Рассмотрение поэтики Солженицына и Эйзенштейна в контексте истории монтажа позволяет выдвинуть предположение, что оба они принадлежали к одному и тому же международному эстетическому движению — ЭППИ, эпическому полифоническому агитационному искусству, которое было охарактеризовано в гл. 3. Солженицын стал завершителем этого движения, радикально трансформировавшим его первоначальные задачи.
Марш освобождения: киносценарии Солженицына
Связь Солженицына с киноавангардом наиболее интересно проследить, анализируя его киносценарии. Сохранились два его произведения в этом жанре: первое — «Знают истину танки» (далее — ЗИТ) [677] — было создано осенью 1959 года без внешних поводов, второе — «Тунеядец» — по заказу киностудии «Мосфильм» в ноябре 1968-го. Режиссер Владимир Наумов смог устроить так, что сценарий был официально заказан Солженицыну, на тот момент не имевшему легального литературного заработка. Эти сценарии принципиально различаются и по жанру, и по поэтике.
ЗИТ, повествующий о восстании заключенных в лагере, полемически инвертирует жанр историко-революционного кино с массовыми сценами. О том, что сам Солженицын воспринимал свой сценарий как изображение именно революционных событий средствами кино революционной эпохи, можно судить, например, по таким ремаркам, как «Марш освобождения!» (с. 409), «Музыка нарастающей революции!» (с. 432) или по авторскому восклицанию (напоминающему титр немого кино) «Тираны мира! Трепещите!» (с. 439).
«Тунеядец» — лирико-сатирическая комедия всего с двумя главными героями, сочетающая, насколько можно судить, стилистику «шестидесятнических» комедий о стихийных нонконформистах (в диапазоне от «Королевы бензоколонки» (1962, реж. Алексей Мишурин и Николай Литус) до «Добро пожаловать, или Посторонним вход воспрещен!» (1964, реж. Элем Климов) и снятых тогда же психологических фильмов о молодых интеллектуалах — например, «Мой младший брат» (1962, реж. Александр Зархи) по повести Василия Аксенова «Звездный билет». Изображенная с мягкой иронией главная героиня фильма носит модное имя Эльвина (Эля), в ее внешности, вкусах, манере поведения подчеркнуты «модность» и «современность» [678], противостоящие поляризированному по принципу «свой» — «чужой» обществу провинциального города, в который она попадает в результате автомобильной аварии.
Два эти сценария демонстрируют совершенно разное отношение к языку кинематографа.
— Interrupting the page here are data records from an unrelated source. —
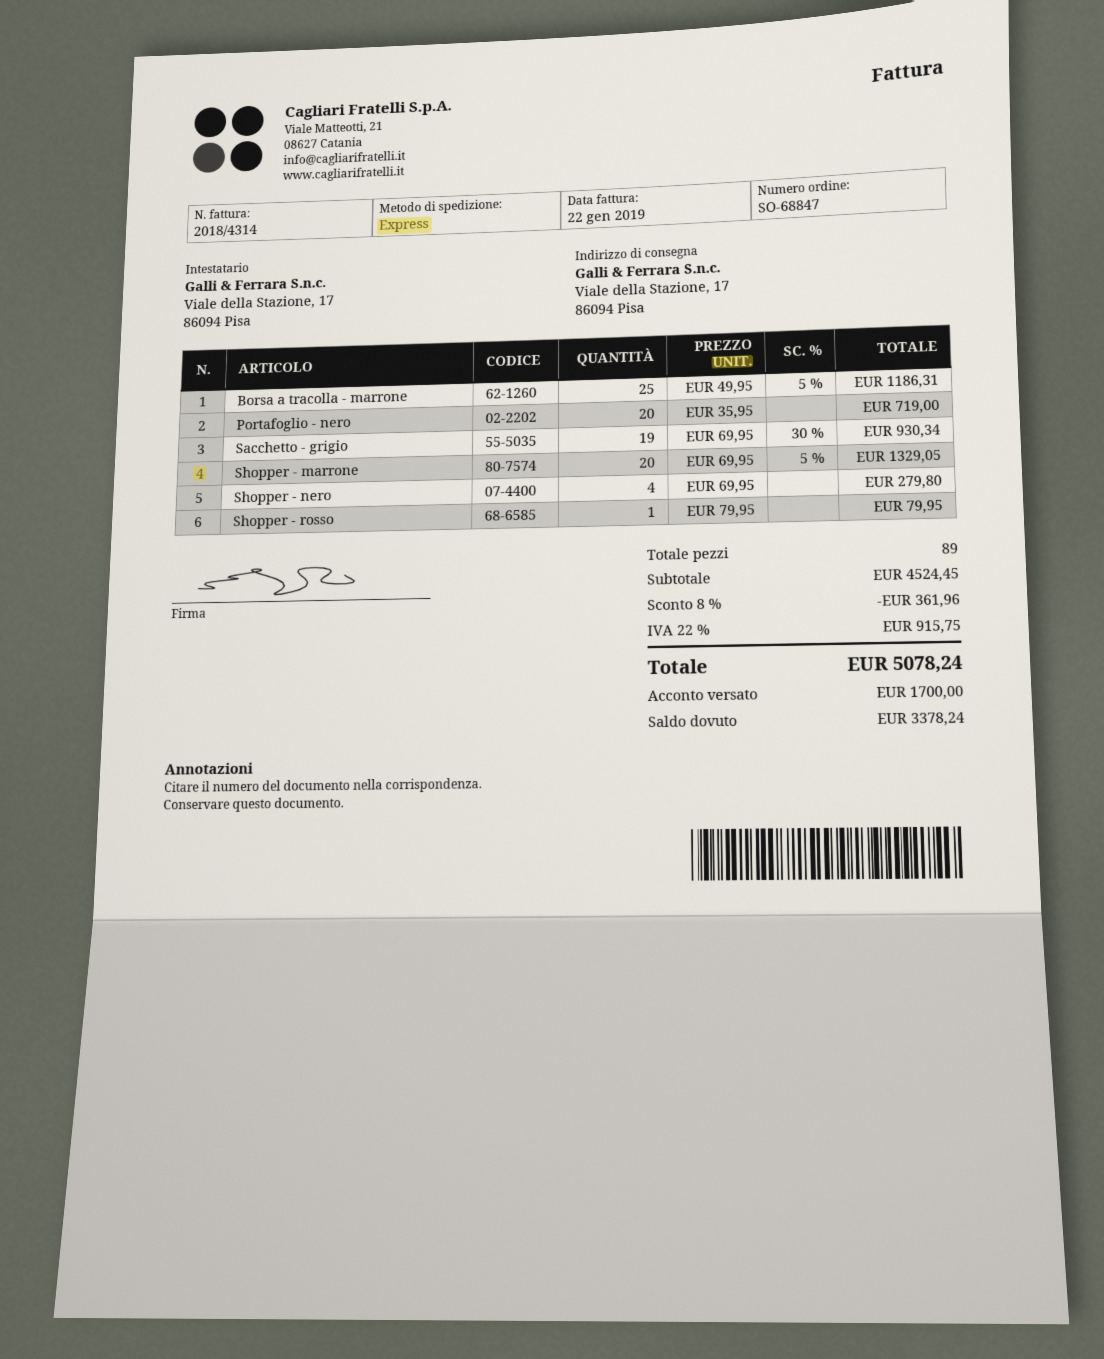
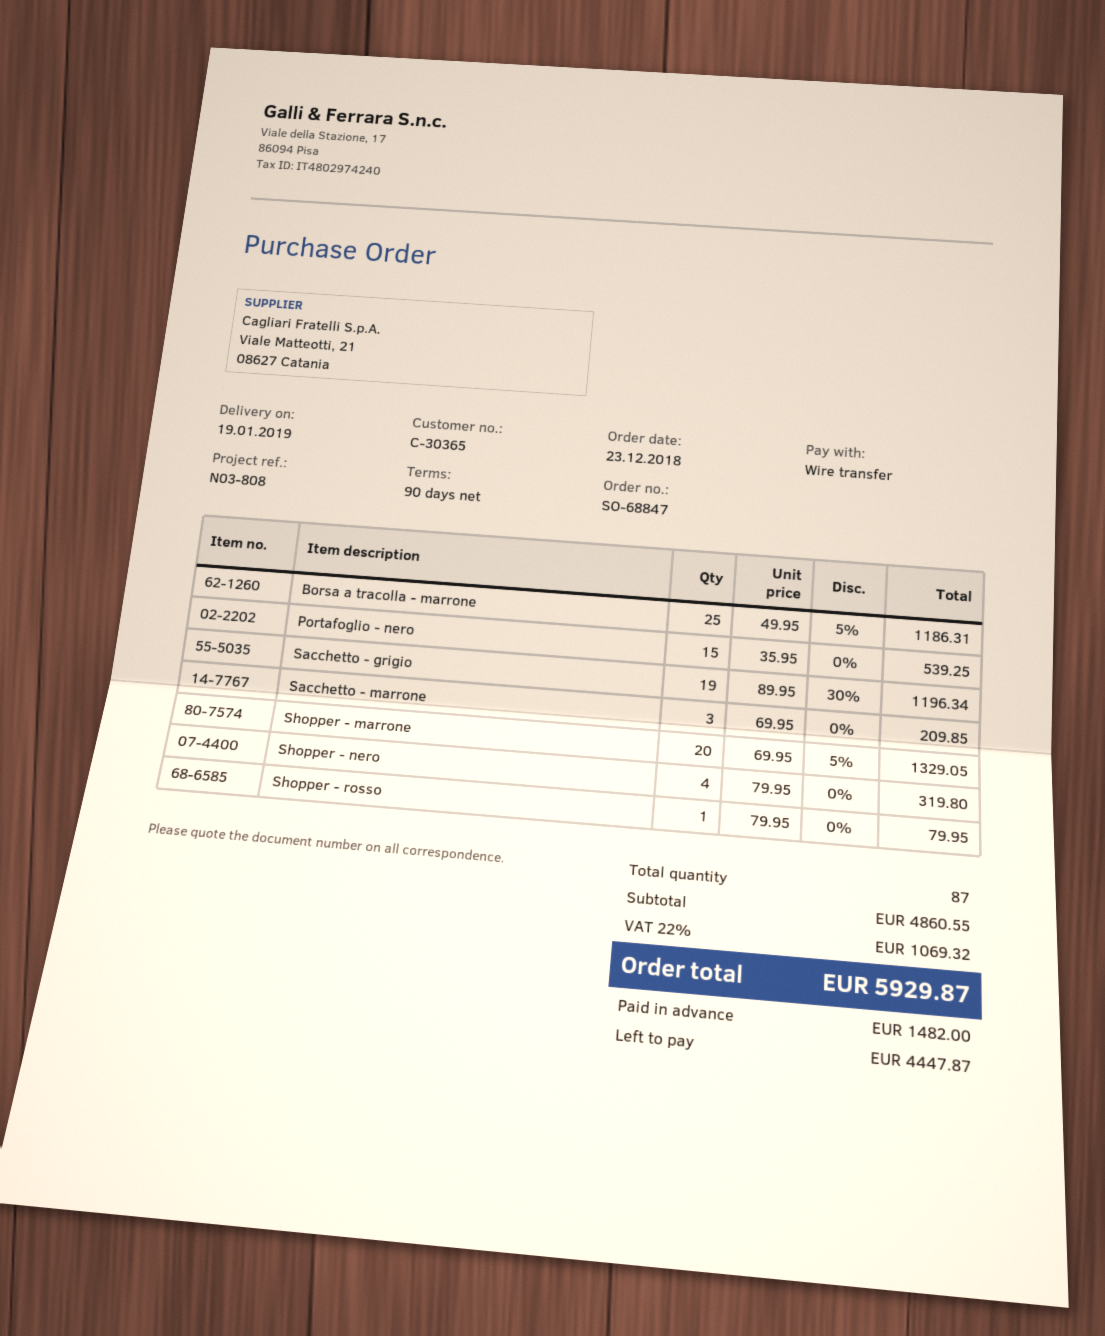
Portafoglio - nero: 20 x 35.95 = 719.00 -> 15 x 35.95 = 539.25
Sacchetto - grigio: 19 x 69.95 - 30% = 930.34 -> 19 x 89.95 - 30% = 1196.34
Shopper - nero: 4 x 69.95 = 279.80 -> 4 x 79.95 = 319.80
Sacchetto - marrone: none -> 3 x 69.95 = 209.85
total quantity: 89 -> 87
subtotal: 4524.45 -> 4860.55
discount: 8% = 361.96 -> none
tax: 22% = 915.75 -> 22% = 1069.32
total: 5078.24 -> 5929.87
deposit: 1700.00 -> 1482.00
balance: 3378.24 -> 4447.87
В «Тунеядце», несмотря на диссидентский радикализм сюжета (одна из ключевых сцен фильма — издевательски изображенные «выборы» в Верховный Совет СССР), соблюдены стилистические нормы современной Солженицыну советской лирической кинокомедии. Солженицын обнаруживает здесь полное понимание «правил игры» современного ему кинематографа: длинные, «повествовательные» планы, «неконфликтный» монтаж [679], нарастание эротического suspense’а между героем и героиней, длинная эффектная сцена автомобильной погони…
В ЗИТ сознательно воссозданы приемы советского монтажного кино 1920-х годов, а стилистика советского кино 1950-х соблюдена только в «рамочной» новелле, изображающей общение вернувшегося из лагеря заключенного со своими новыми, не знающими о лагерях знакомыми. Сценарий ЗИТ противостоит социальной действительности не только по сюжету, но и по тому киноязыку, который потребовался бы для его реализации.